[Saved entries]
□ □ □ □ □ □ □
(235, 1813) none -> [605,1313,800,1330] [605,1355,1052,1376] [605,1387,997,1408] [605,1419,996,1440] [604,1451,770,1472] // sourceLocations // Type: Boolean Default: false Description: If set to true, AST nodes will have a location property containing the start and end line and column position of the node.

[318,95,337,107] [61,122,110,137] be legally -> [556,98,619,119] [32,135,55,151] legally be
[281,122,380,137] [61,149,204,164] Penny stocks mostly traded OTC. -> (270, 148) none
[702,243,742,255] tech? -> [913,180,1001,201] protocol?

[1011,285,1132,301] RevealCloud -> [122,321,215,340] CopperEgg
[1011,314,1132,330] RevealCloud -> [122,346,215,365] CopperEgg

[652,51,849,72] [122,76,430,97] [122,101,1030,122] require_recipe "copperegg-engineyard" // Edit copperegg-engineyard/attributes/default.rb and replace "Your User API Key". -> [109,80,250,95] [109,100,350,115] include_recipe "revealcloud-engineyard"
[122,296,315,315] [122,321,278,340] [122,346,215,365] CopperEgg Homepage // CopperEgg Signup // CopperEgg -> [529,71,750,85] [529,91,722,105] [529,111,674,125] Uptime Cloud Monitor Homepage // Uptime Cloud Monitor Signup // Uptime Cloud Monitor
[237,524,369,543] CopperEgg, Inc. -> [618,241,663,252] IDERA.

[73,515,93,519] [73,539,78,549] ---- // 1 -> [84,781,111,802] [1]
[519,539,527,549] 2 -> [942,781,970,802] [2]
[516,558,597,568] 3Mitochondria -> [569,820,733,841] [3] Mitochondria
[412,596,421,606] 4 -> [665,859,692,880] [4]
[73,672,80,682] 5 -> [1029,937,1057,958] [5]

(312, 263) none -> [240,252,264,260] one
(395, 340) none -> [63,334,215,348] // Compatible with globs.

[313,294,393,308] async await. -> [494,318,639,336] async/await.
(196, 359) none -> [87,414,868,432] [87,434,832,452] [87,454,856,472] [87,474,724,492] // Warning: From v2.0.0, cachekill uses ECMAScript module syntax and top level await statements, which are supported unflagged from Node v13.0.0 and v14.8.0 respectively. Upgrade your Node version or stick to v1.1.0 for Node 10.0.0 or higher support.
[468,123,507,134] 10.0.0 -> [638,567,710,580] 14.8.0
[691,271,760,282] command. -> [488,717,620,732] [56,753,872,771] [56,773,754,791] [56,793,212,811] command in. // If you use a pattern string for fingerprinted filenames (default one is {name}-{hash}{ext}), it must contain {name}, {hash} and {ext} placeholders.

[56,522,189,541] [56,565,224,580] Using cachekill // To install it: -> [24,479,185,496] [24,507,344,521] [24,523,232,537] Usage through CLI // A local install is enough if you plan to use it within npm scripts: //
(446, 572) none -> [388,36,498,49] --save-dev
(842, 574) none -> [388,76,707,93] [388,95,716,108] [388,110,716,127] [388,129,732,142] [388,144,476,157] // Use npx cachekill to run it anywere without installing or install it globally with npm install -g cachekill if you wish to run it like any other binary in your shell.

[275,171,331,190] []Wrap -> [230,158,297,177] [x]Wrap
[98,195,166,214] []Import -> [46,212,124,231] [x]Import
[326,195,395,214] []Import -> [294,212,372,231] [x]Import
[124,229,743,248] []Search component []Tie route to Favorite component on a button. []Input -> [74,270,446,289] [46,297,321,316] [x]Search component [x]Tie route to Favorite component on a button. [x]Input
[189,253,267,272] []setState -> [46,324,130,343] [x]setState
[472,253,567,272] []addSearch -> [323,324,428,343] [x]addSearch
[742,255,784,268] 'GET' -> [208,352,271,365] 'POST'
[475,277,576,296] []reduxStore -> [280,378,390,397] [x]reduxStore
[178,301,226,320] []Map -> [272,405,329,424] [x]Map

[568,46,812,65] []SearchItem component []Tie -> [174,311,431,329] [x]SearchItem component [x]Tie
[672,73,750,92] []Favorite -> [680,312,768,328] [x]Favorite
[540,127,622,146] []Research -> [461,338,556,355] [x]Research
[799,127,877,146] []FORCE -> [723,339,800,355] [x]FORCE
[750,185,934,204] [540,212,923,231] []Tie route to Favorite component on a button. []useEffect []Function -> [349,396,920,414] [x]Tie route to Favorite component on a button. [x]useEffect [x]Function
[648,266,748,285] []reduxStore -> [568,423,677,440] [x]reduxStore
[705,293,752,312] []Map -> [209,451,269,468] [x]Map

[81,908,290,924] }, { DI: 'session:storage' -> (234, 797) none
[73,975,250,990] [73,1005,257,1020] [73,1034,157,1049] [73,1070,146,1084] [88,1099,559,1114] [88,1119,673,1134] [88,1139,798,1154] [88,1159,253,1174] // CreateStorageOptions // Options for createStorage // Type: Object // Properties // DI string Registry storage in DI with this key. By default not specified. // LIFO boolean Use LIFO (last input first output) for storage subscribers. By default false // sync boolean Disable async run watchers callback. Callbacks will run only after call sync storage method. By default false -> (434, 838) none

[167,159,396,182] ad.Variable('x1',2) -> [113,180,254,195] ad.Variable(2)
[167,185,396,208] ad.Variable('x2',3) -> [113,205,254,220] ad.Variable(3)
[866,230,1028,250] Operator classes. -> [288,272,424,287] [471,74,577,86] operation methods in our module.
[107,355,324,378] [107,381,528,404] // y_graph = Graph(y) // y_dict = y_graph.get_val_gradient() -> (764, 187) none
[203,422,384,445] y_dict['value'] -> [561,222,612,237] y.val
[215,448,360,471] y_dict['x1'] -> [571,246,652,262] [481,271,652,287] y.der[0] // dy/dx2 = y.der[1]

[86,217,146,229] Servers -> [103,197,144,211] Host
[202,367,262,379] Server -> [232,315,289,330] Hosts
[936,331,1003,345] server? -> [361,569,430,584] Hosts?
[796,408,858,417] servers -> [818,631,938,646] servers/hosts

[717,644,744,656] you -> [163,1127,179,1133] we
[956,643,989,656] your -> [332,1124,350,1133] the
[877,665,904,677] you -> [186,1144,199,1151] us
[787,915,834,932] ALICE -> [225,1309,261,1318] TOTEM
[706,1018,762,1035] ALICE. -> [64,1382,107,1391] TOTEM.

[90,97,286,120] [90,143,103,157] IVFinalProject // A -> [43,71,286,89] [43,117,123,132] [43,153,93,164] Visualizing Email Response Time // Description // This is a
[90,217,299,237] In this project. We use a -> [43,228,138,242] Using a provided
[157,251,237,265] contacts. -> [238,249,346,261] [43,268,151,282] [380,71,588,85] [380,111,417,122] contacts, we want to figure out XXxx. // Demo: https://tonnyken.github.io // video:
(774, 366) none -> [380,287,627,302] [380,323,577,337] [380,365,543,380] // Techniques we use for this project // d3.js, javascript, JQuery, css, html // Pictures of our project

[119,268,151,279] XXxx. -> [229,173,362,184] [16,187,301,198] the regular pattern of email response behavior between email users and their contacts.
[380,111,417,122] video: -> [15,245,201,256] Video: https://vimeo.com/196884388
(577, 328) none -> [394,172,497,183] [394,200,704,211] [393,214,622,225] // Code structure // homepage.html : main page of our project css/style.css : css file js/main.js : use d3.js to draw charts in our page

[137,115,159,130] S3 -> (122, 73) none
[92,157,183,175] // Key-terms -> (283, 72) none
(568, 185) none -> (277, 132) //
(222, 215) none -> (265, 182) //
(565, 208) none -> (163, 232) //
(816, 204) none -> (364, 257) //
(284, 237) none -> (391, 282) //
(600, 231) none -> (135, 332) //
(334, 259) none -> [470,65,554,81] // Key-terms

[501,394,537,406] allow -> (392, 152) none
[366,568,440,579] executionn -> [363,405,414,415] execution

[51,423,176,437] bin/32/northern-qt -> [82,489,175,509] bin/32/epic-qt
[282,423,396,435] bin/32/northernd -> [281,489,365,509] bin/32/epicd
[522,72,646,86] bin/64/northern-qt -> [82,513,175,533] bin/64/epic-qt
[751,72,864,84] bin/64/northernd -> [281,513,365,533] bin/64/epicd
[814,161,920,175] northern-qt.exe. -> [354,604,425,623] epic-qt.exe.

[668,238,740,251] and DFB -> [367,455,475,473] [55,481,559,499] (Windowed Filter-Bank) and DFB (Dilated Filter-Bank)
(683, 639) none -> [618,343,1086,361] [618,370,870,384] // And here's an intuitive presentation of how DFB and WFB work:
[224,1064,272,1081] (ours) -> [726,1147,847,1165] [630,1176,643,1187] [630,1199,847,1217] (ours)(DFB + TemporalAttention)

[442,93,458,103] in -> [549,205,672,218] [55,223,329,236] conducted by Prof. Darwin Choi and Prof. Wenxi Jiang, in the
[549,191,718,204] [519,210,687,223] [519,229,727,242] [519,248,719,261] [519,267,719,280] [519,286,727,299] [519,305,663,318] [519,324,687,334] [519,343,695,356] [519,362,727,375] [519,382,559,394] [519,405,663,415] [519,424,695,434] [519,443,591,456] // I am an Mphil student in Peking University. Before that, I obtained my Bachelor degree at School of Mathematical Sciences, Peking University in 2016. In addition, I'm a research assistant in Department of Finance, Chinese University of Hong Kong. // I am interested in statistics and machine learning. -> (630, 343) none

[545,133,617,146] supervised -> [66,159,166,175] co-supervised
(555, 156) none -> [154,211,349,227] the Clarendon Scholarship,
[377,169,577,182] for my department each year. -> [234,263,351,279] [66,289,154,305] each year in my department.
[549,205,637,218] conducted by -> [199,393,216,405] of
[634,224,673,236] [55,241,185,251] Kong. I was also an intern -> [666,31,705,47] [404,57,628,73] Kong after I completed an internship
□ □ □ □ □ □ □
» **Requirement**:
Would you please copy every line in the data that contains the word "module"?

» **The answer**:
(196, 359) none -> [87,414,868,432] [87,434,832,452] [87,454,856,472] [87,474,724,492] // Warning: From v2.0.0, cachekill uses ECMAScript module syntax and top level await statements, which are supported unflagged from Node v13.0.0 and v14.8.0 respectively. Upgrade your Node version or stick to v1.1.0 for Node 10.0.0 or higher support.
[866,230,1028,250] Operator classes. -> [288,272,424,287] [471,74,577,86] operation methods in our module.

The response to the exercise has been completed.